___ MATERIAL PROVIDED
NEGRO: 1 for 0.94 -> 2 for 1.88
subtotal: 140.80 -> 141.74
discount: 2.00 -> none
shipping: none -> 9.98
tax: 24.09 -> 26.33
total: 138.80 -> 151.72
______
___ MATERIAL PROVIDED
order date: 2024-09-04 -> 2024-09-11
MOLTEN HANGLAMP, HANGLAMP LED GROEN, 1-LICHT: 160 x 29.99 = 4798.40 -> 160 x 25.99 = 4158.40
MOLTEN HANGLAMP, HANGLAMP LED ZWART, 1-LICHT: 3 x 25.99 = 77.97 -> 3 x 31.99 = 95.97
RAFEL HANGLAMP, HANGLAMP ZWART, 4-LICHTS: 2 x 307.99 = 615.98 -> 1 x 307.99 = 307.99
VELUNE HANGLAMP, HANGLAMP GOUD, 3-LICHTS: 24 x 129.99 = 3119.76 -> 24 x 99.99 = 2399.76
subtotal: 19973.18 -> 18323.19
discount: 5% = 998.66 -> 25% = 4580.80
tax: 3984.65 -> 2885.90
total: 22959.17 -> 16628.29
______
___ MATERIAL PROVIDED
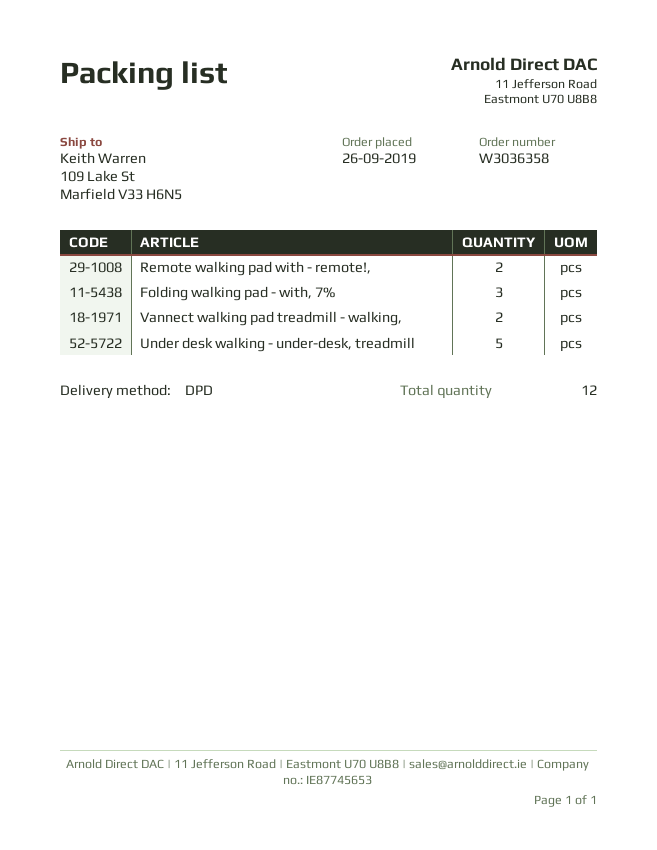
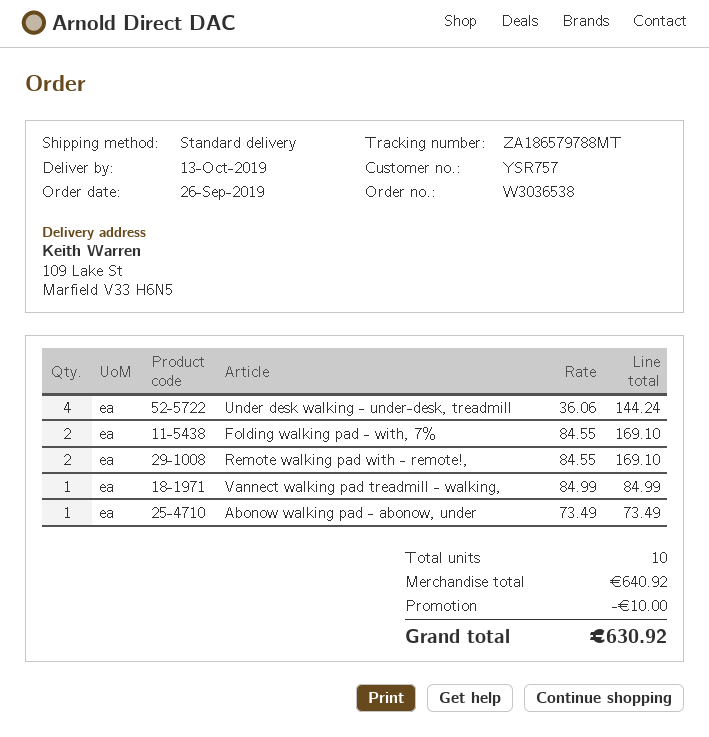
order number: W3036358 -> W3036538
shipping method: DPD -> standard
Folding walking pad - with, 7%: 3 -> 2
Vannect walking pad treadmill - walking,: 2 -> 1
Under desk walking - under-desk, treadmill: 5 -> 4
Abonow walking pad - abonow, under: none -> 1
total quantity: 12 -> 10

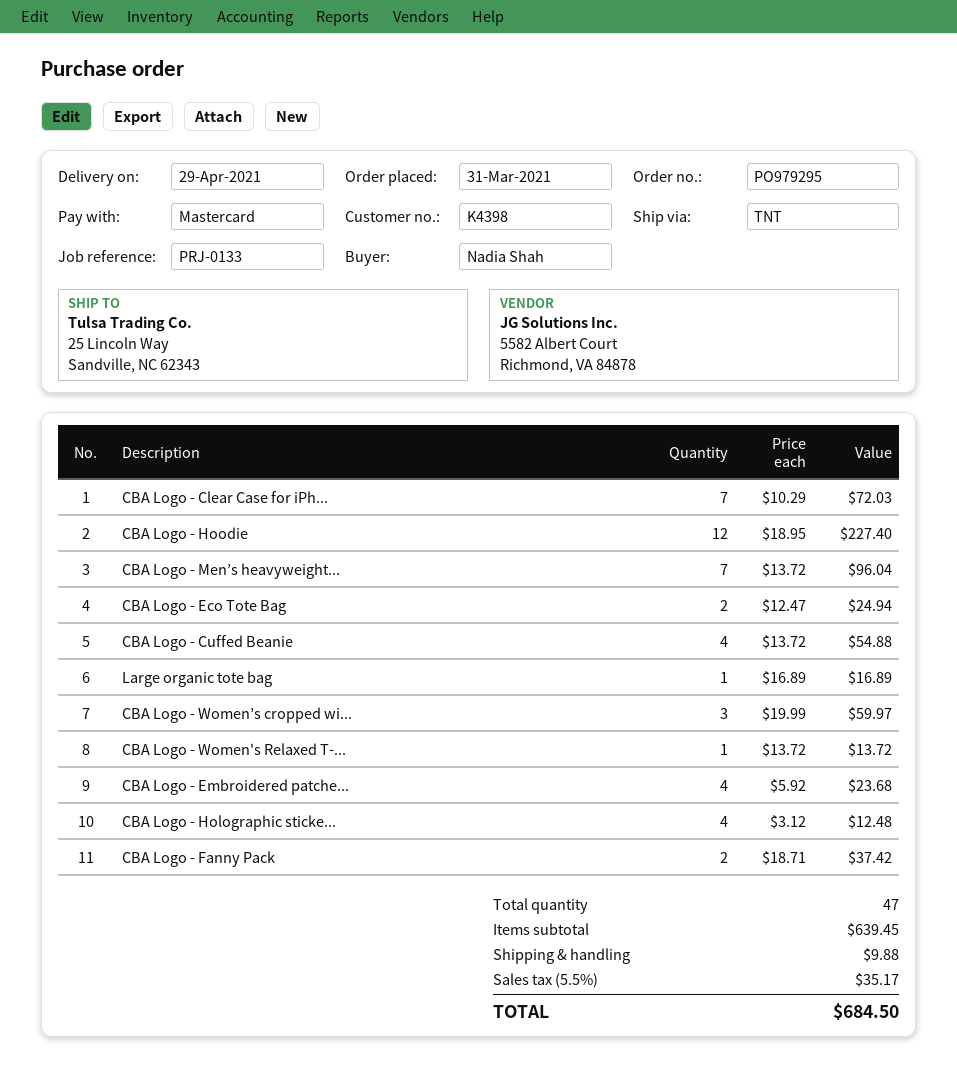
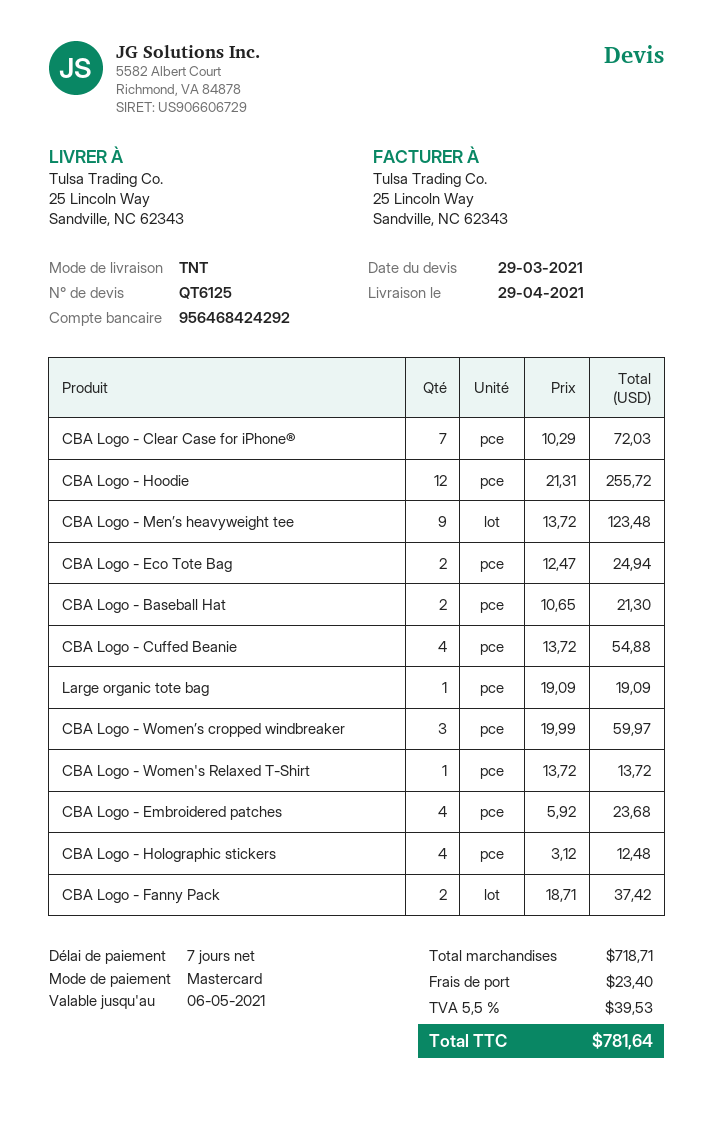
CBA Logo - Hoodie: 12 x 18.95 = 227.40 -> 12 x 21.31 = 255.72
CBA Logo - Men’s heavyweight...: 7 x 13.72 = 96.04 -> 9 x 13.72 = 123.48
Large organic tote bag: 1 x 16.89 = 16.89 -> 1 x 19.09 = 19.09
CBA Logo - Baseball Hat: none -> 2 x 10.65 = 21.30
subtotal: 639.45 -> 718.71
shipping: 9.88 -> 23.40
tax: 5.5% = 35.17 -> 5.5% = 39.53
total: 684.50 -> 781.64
______
PROBLEM DETAILS:
In the entries above, count the lines that contain the string "treadmill" and reply with the number only.

ANSWER SECTION:
2